Web document revisions
Start of Block
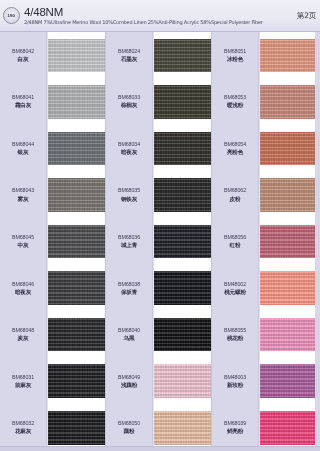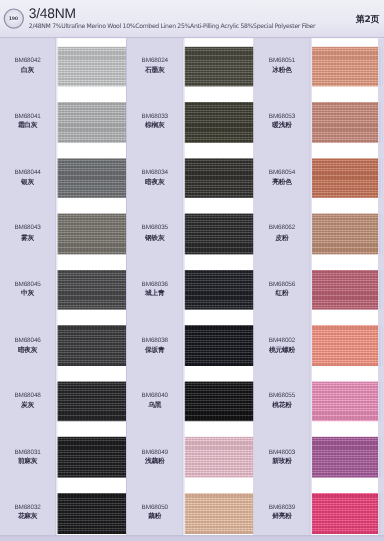"3/48NM" span.code { text: 3/48NM -> 4/48NM }
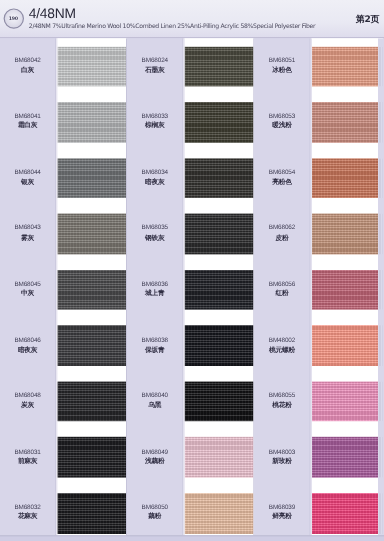"第2页" .page-no { font-weight: bold -> normal }
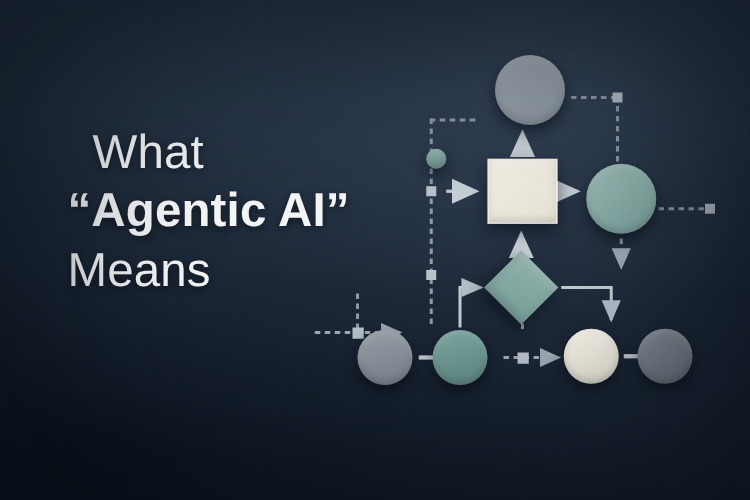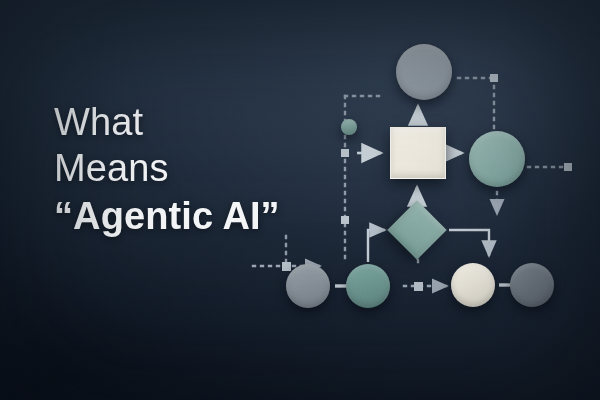"What" #headline .l1 { margin-left: none -> 20px }
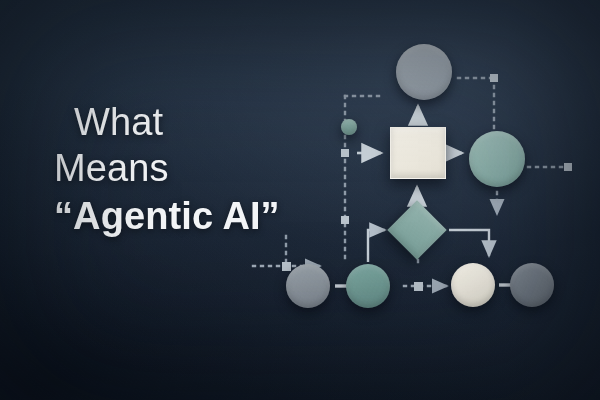"Means" span.line { order: before "“Agentic AI”" -> after "“Agentic AI”" }
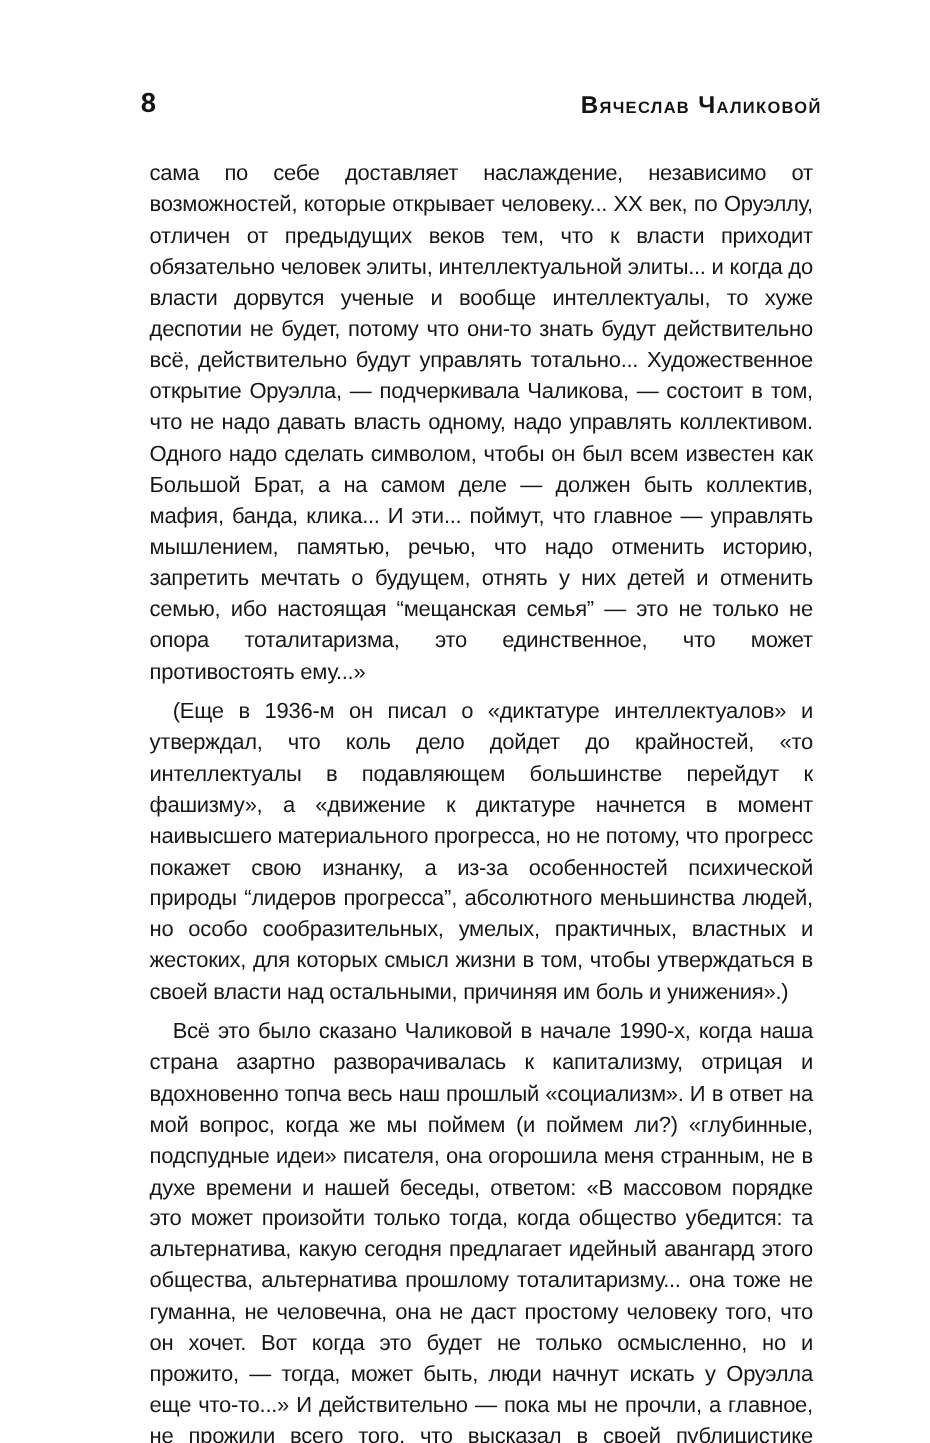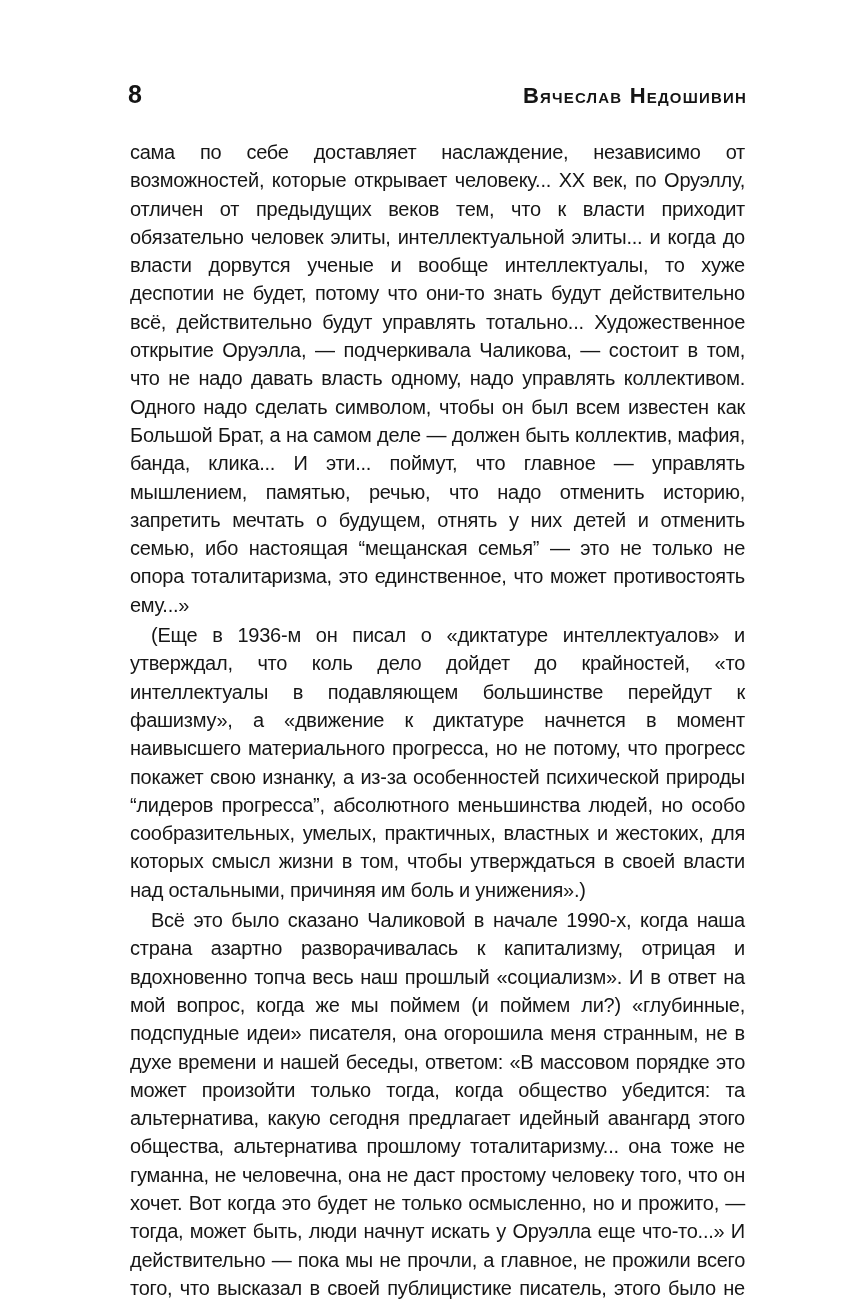"Вячеслав Недошивин" span.running-head { text: Недошивин -> Чаликовой }
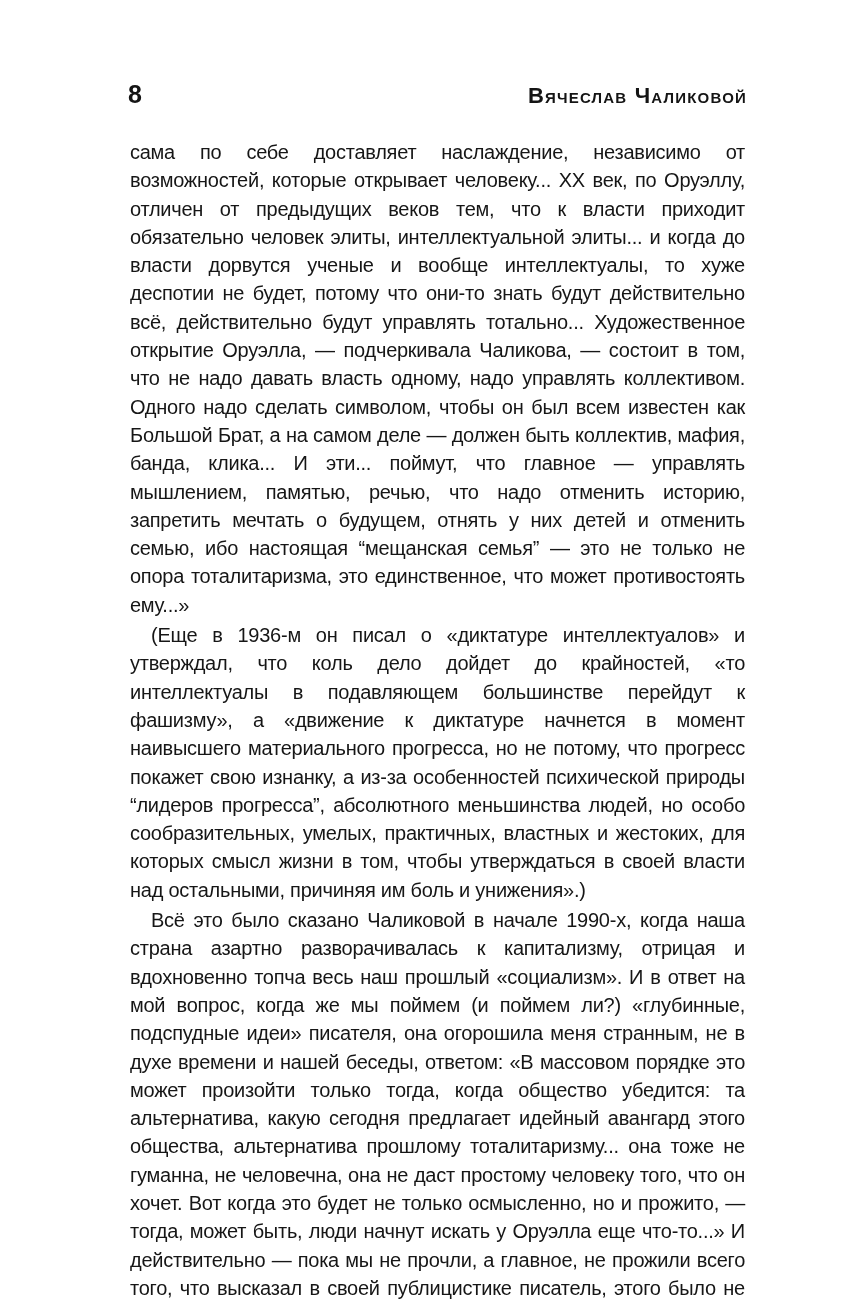"сама по себе доставляет наслаждение," .page-text p { margin: 2px -> 8px }
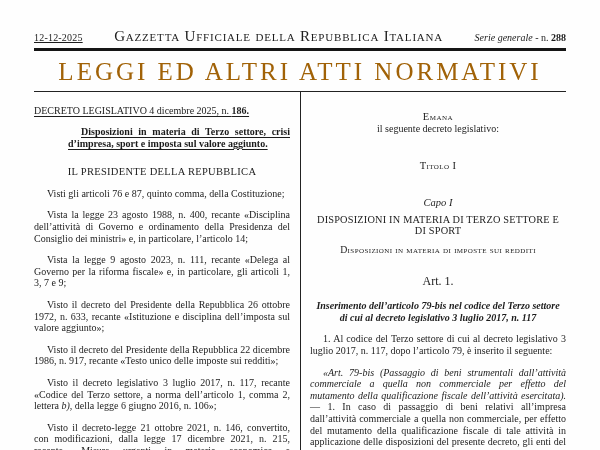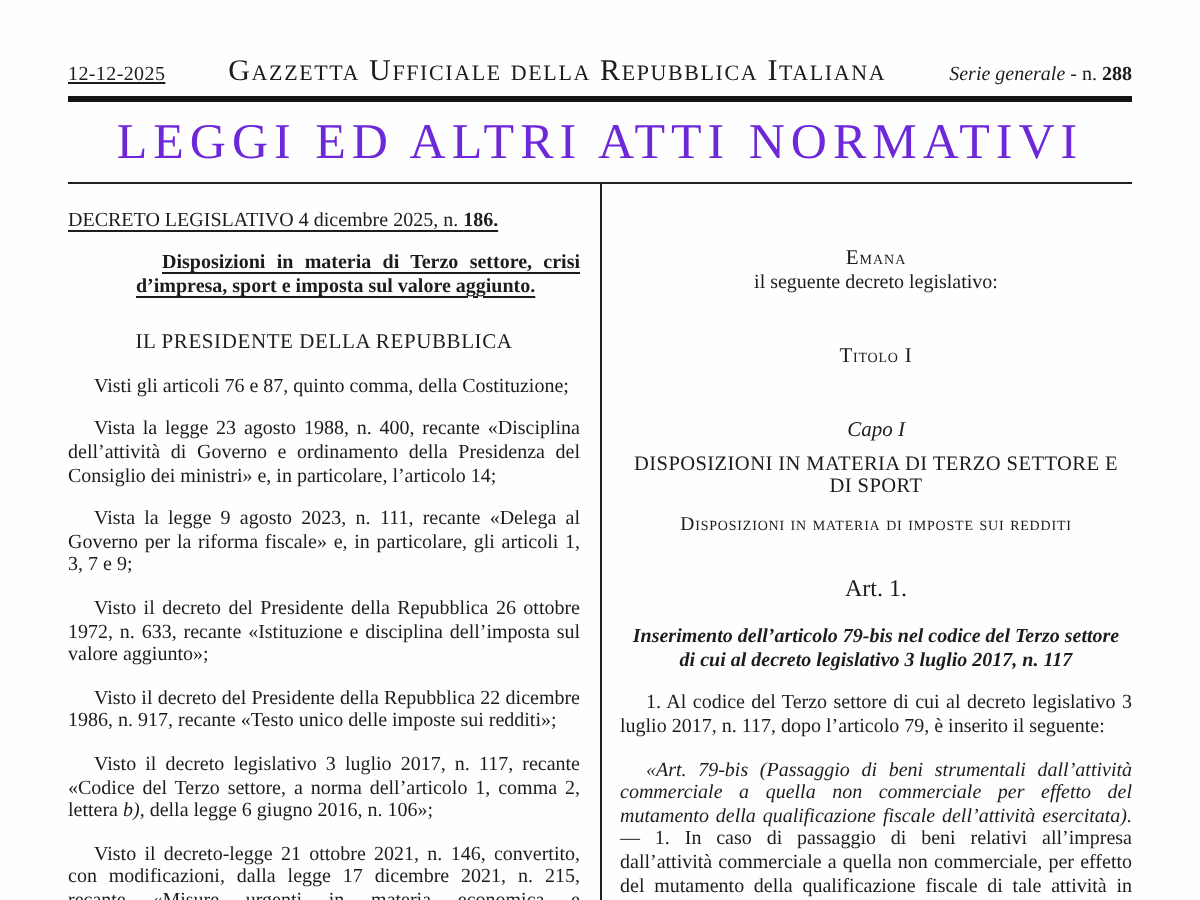"LEGGI ED ALTRI ATTI NORMATIVI" .banner { color: #6d28d9 -> #a16207 }
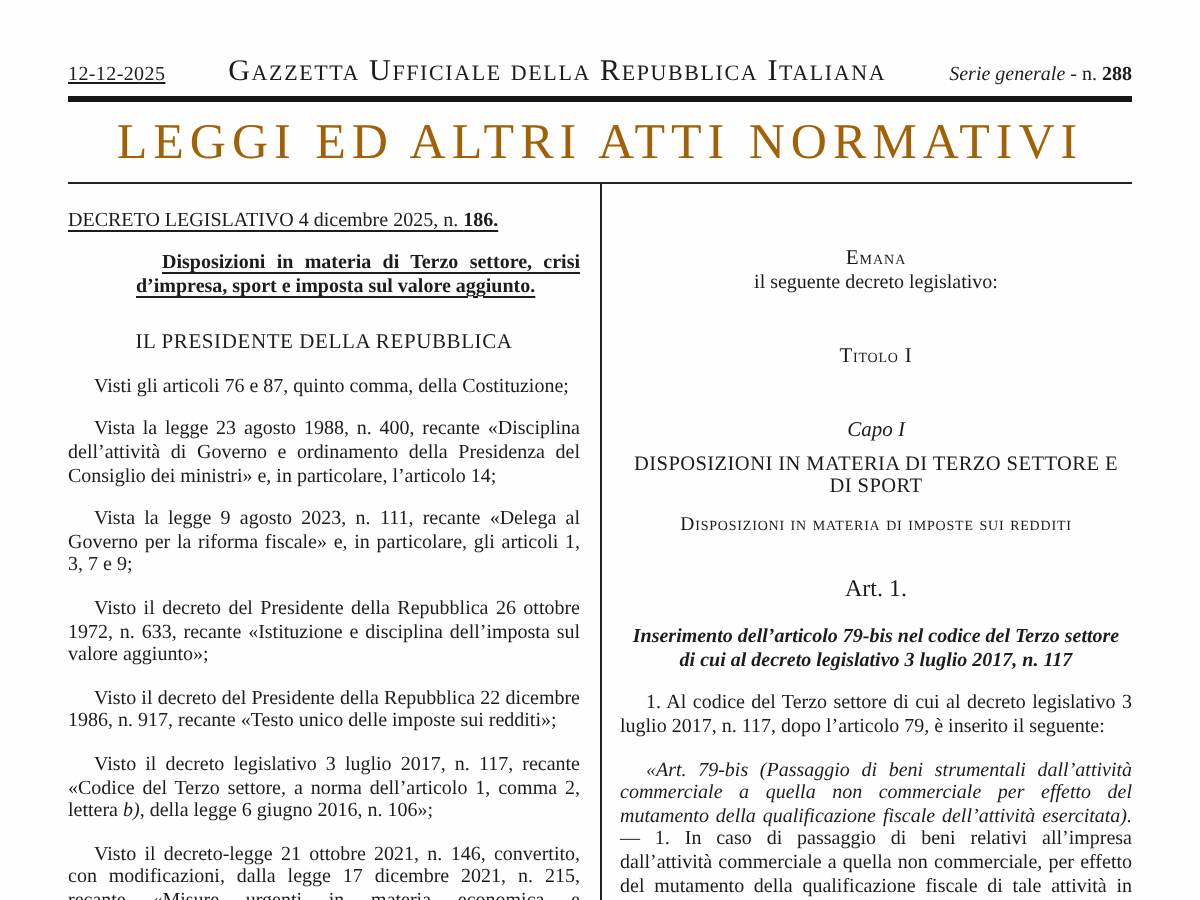"Emana" .emana { margin-top: 19px -> 6px }
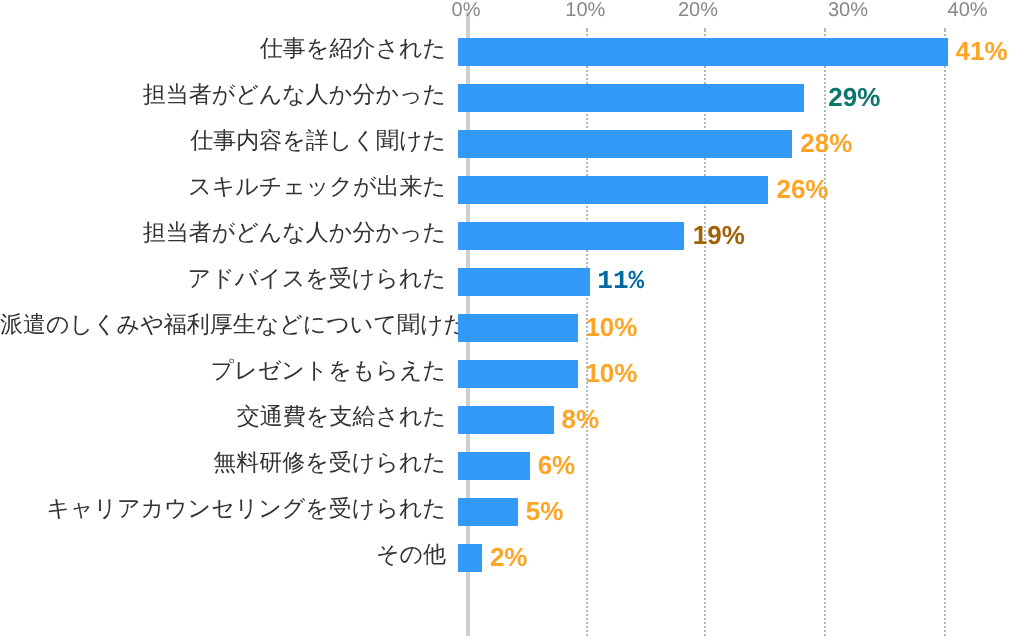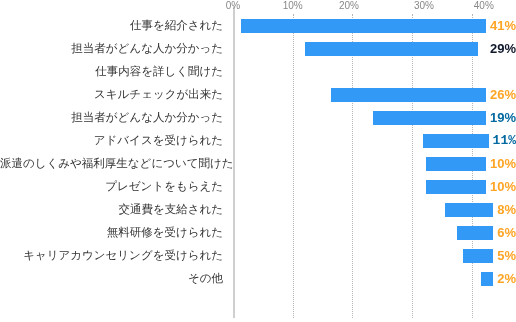"41%" .bar-zone { justify-content: flex-end -> none }
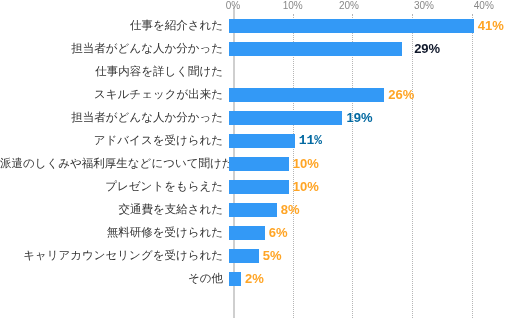"29%" div.bar-value { color: #0f172a -> #0f766e }
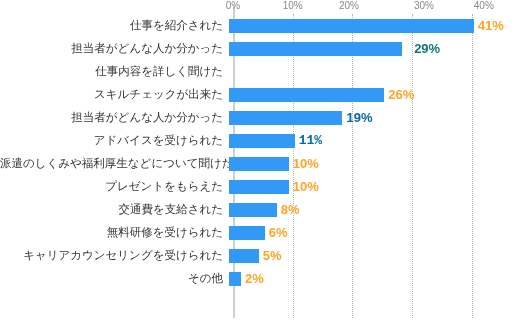"28%" div.bar-zone { html: none -> <div> <div></div> <div>28%</div> </div> }
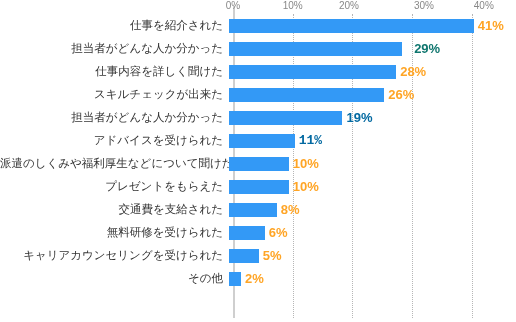"19%" div.bar-value { color: #0369a1 -> #a16207 }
End of Block
Required work
The copy must start at the line containing "html: none ->" and end at the last line of the data, matching each line exactly. It must hold no pictures.

Exercise response
"28%" div.bar-zone { html: none -> <div> <div></div> <div>28%</div> </div> }
"19%" div.bar-value { color: #0369a1 -> #a16207 }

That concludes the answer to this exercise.